- WHAT YOU ARE ASKED TO DO
Copy out exactly the lines below that run from the one holding "[514,547,584,562] default: ->" to the one holding "[441,606,480,622] and -> [329,668,347,678] or", keeping both of those lines and no others.

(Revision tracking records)
□ □ □

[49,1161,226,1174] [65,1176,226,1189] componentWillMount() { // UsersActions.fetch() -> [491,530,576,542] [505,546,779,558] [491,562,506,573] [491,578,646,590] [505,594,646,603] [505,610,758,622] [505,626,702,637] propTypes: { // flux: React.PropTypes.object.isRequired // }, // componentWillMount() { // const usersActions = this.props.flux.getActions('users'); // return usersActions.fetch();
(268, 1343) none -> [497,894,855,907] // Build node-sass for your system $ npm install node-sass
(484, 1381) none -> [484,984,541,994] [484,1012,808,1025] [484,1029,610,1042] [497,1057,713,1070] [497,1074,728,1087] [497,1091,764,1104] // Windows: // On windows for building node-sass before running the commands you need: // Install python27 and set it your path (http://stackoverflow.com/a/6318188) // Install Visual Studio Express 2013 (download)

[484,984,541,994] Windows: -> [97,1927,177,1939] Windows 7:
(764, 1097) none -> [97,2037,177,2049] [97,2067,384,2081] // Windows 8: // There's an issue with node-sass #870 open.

□ □ □

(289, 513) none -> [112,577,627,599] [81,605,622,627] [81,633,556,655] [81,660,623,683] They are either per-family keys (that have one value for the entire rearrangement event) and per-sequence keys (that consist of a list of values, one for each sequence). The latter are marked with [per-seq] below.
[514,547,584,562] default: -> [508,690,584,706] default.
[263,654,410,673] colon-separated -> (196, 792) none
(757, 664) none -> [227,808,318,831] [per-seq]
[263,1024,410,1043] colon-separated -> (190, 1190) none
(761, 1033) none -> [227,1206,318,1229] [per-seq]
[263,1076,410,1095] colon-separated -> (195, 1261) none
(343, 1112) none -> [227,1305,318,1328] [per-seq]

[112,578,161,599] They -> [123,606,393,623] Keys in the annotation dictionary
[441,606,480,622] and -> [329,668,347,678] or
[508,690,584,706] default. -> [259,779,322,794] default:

□ □ □

- SOLUTION BELOW
[514,547,584,562] default: -> [508,690,584,706] default.
[263,654,410,673] colon-separated -> (196, 792) none
(757, 664) none -> [227,808,318,831] [per-seq]
[263,1024,410,1043] colon-separated -> (190, 1190) none
(761, 1033) none -> [227,1206,318,1229] [per-seq]
[263,1076,410,1095] colon-separated -> (195, 1261) none
(343, 1112) none -> [227,1305,318,1328] [per-seq]

[112,578,161,599] They -> [123,606,393,623] Keys in the annotation dictionary
[441,606,480,622] and -> [329,668,347,678] or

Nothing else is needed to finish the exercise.